▸ **Your task**
Count, please, the lines in the listing below that contain "public", and reply with the count only.

-.-.-

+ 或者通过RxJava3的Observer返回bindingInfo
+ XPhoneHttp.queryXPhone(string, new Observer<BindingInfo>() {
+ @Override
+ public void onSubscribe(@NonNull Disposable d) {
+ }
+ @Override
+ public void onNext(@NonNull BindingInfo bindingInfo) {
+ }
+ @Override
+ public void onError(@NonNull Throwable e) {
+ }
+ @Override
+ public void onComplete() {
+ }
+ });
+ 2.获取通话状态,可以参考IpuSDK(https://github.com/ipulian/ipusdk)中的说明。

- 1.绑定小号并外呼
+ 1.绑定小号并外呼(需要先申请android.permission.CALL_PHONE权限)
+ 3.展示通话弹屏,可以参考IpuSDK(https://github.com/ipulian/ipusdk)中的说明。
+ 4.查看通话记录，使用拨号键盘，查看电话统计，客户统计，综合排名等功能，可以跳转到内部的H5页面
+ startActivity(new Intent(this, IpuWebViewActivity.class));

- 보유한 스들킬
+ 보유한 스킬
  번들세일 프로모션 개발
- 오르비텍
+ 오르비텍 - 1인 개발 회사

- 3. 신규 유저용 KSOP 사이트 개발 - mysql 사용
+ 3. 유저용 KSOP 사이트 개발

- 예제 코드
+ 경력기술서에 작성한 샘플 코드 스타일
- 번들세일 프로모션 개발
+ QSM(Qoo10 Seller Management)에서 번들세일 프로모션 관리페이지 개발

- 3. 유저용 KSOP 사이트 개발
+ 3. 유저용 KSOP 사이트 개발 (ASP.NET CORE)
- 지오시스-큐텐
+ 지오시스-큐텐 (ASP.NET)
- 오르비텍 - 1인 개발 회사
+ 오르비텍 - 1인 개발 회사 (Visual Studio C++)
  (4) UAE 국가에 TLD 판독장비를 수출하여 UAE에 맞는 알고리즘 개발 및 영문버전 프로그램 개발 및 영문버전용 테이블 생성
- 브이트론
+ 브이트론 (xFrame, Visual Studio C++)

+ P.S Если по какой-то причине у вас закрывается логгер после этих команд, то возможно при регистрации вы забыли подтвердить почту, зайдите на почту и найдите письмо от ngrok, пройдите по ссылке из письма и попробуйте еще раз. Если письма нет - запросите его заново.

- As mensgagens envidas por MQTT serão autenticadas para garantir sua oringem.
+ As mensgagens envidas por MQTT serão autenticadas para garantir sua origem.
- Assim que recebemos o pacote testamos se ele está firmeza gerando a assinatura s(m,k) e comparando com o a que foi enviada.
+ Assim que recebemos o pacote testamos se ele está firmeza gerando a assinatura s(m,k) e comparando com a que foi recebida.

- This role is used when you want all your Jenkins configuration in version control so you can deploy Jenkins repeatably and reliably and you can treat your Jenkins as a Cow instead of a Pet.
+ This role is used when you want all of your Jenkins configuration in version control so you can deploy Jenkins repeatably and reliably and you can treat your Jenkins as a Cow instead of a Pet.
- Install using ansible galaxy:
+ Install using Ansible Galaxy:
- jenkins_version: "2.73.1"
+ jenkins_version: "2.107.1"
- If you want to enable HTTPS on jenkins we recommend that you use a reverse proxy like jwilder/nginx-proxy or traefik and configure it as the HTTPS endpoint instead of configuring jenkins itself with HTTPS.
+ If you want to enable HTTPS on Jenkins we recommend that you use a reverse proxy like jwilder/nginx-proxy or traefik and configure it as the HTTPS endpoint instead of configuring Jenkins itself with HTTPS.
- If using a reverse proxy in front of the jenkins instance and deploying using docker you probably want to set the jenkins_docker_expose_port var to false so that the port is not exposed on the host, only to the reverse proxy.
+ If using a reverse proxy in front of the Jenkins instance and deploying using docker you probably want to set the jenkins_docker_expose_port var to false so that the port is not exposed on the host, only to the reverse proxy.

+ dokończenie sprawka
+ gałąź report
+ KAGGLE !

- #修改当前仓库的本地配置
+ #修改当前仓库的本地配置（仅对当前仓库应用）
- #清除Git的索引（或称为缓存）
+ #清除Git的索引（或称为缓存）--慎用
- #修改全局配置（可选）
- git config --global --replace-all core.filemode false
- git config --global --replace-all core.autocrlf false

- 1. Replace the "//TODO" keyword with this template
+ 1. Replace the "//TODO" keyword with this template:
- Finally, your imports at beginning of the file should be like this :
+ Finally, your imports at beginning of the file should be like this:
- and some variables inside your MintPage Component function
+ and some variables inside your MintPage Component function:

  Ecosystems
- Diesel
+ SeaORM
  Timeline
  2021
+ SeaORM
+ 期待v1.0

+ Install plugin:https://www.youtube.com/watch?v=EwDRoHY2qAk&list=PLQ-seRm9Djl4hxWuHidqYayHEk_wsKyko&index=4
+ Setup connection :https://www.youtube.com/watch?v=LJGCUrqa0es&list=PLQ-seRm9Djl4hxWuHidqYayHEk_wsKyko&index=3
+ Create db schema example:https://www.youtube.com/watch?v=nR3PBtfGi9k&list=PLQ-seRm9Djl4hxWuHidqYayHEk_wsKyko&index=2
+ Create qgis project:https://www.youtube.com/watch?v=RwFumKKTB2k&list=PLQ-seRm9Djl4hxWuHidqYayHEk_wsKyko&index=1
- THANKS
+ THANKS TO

-.-.-

▸ **Response**
4